[Start of Attachment]

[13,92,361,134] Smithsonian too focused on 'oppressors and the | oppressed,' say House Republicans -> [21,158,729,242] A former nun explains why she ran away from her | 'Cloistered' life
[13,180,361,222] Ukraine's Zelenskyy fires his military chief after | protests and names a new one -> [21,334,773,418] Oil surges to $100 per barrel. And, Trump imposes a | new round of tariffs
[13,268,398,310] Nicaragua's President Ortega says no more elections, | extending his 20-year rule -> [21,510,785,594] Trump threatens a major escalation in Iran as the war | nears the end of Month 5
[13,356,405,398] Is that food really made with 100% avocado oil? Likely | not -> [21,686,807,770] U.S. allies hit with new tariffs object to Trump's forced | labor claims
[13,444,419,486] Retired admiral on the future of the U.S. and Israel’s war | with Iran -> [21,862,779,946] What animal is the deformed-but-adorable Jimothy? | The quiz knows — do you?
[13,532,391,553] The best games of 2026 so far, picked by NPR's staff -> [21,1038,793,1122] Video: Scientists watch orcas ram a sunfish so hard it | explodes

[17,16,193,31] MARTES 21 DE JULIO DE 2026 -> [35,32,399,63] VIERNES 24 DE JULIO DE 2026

[End of Attachment]
[Start of Attachment]

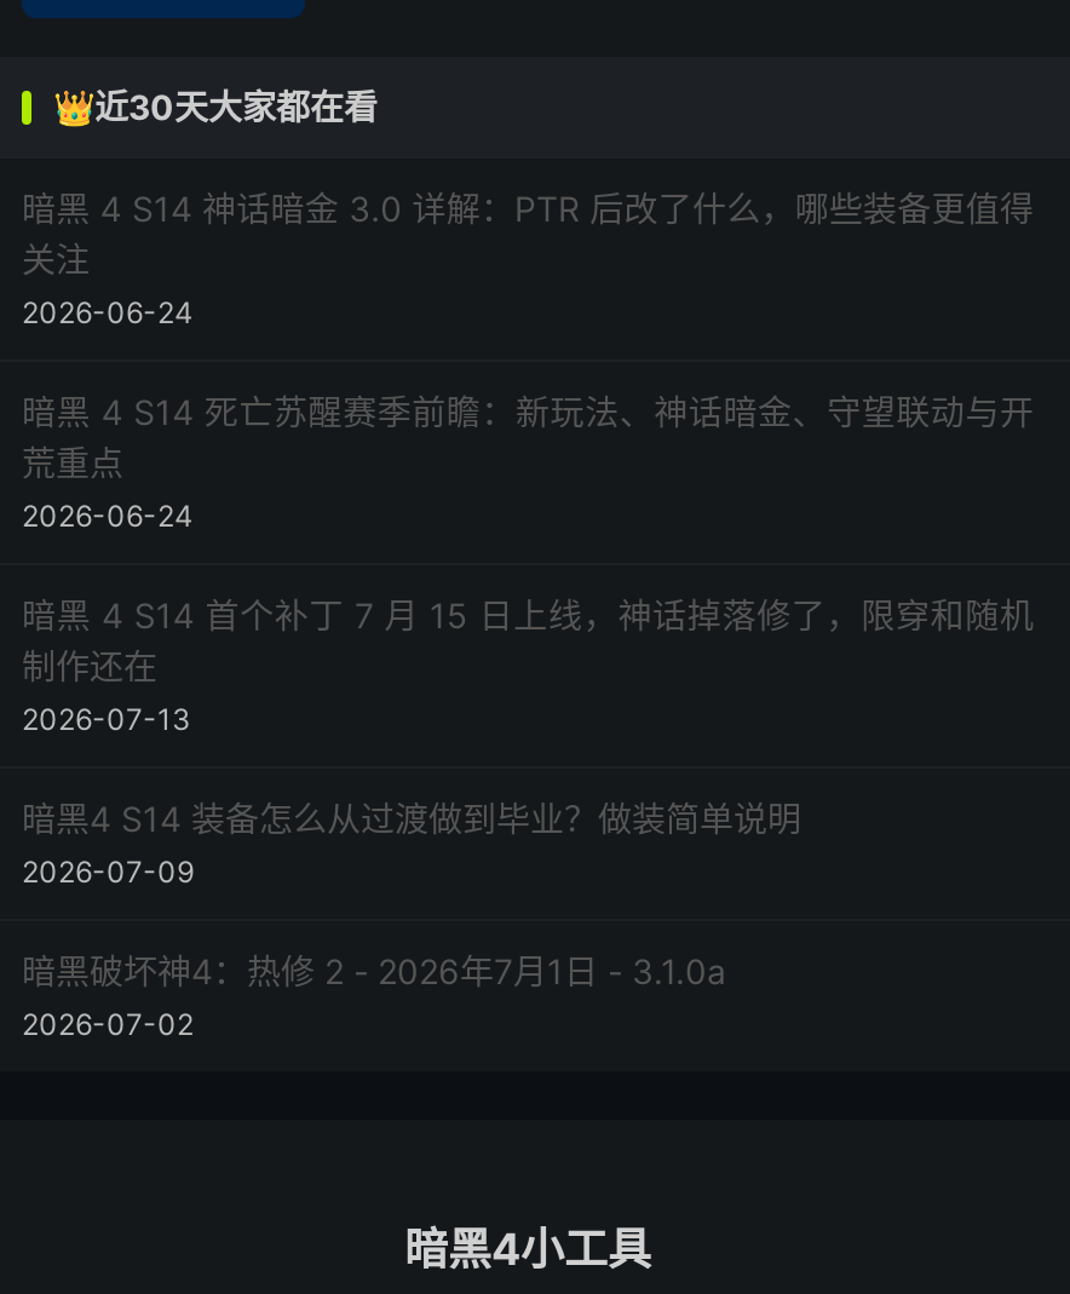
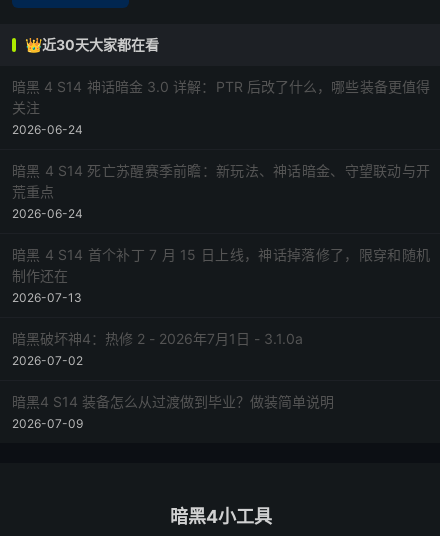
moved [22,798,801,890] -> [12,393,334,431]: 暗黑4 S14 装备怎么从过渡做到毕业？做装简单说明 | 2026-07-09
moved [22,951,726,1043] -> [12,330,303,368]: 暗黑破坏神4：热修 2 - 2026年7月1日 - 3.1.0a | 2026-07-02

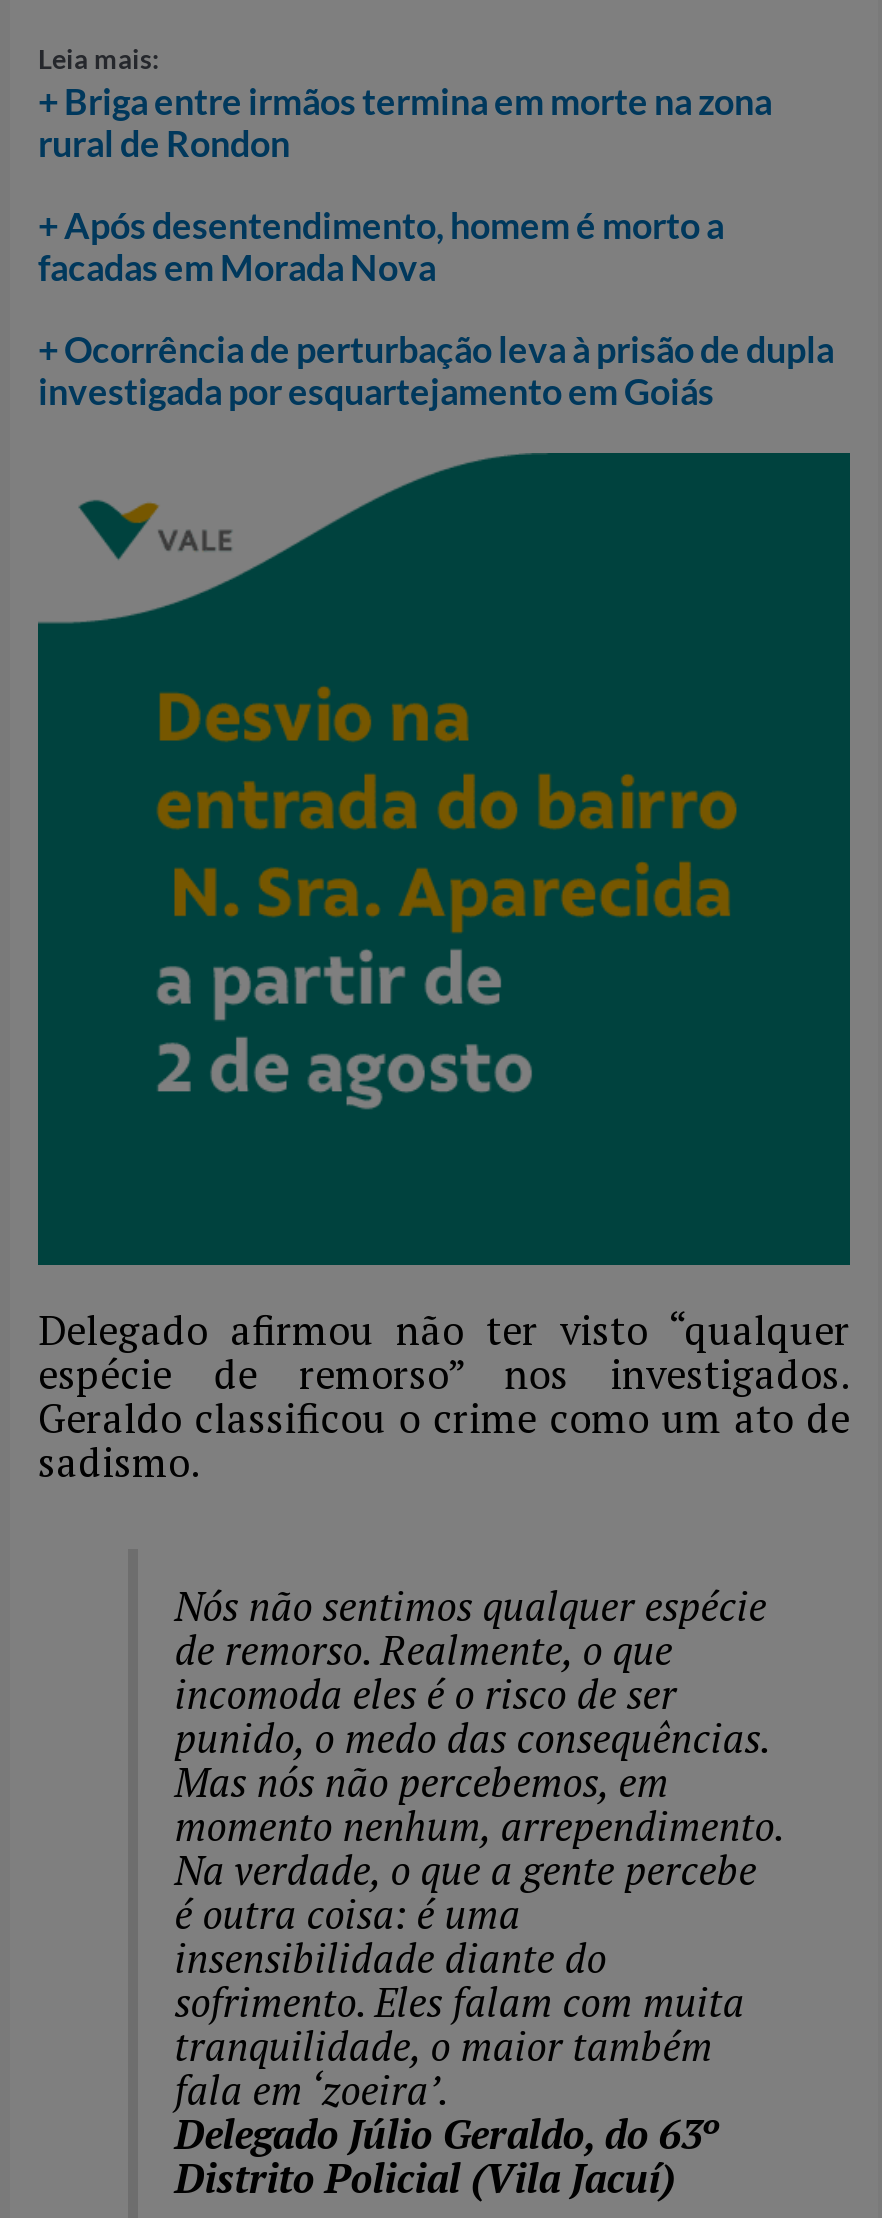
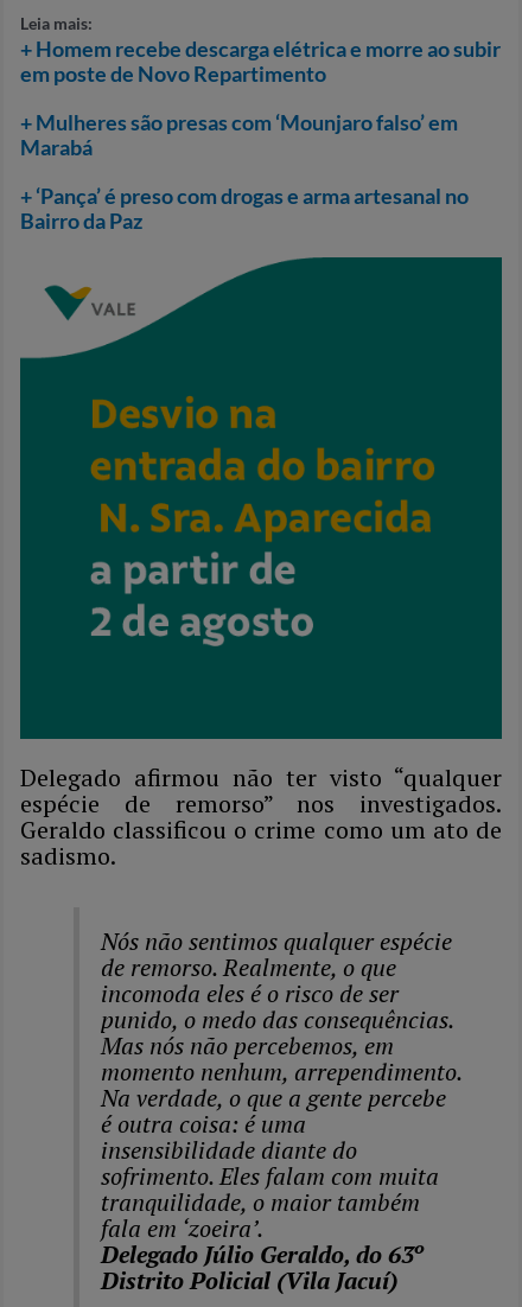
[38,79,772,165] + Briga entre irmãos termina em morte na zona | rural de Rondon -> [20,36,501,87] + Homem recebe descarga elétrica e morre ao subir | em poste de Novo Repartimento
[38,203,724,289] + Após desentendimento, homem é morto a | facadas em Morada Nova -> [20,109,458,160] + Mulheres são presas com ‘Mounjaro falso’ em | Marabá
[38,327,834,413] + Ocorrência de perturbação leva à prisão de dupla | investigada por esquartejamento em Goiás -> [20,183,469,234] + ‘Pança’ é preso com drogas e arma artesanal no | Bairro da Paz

[End of Attachment]

Activity - Give back the exact lines above, running from the one that has "moved [22,951,726,1043] ->" through the one that has "[38,327,834,413] + Ocorrência", with nothing added and no pictures.

Answer -
moved [22,951,726,1043] -> [12,330,303,368]: 暗黑破坏神4：热修 2 - 2026年7月1日 - 3.1.0a | 2026-07-02

[38,79,772,165] + Briga entre irmãos termina em morte na zona | rural de Rondon -> [20,36,501,87] + Homem recebe descarga elétrica e morre ao subir | em poste de Novo Repartimento
[38,203,724,289] + Após desentendimento, homem é morto a | facadas em Morada Nova -> [20,109,458,160] + Mulheres são presas com ‘Mounjaro falso’ em | Marabá
[38,327,834,413] + Ocorrência de perturbação leva à prisão de dupla | investigada por esquartejamento em Goiás -> [20,183,469,234] + ‘Pança’ é preso com drogas e arma artesanal no | Bairro da Paz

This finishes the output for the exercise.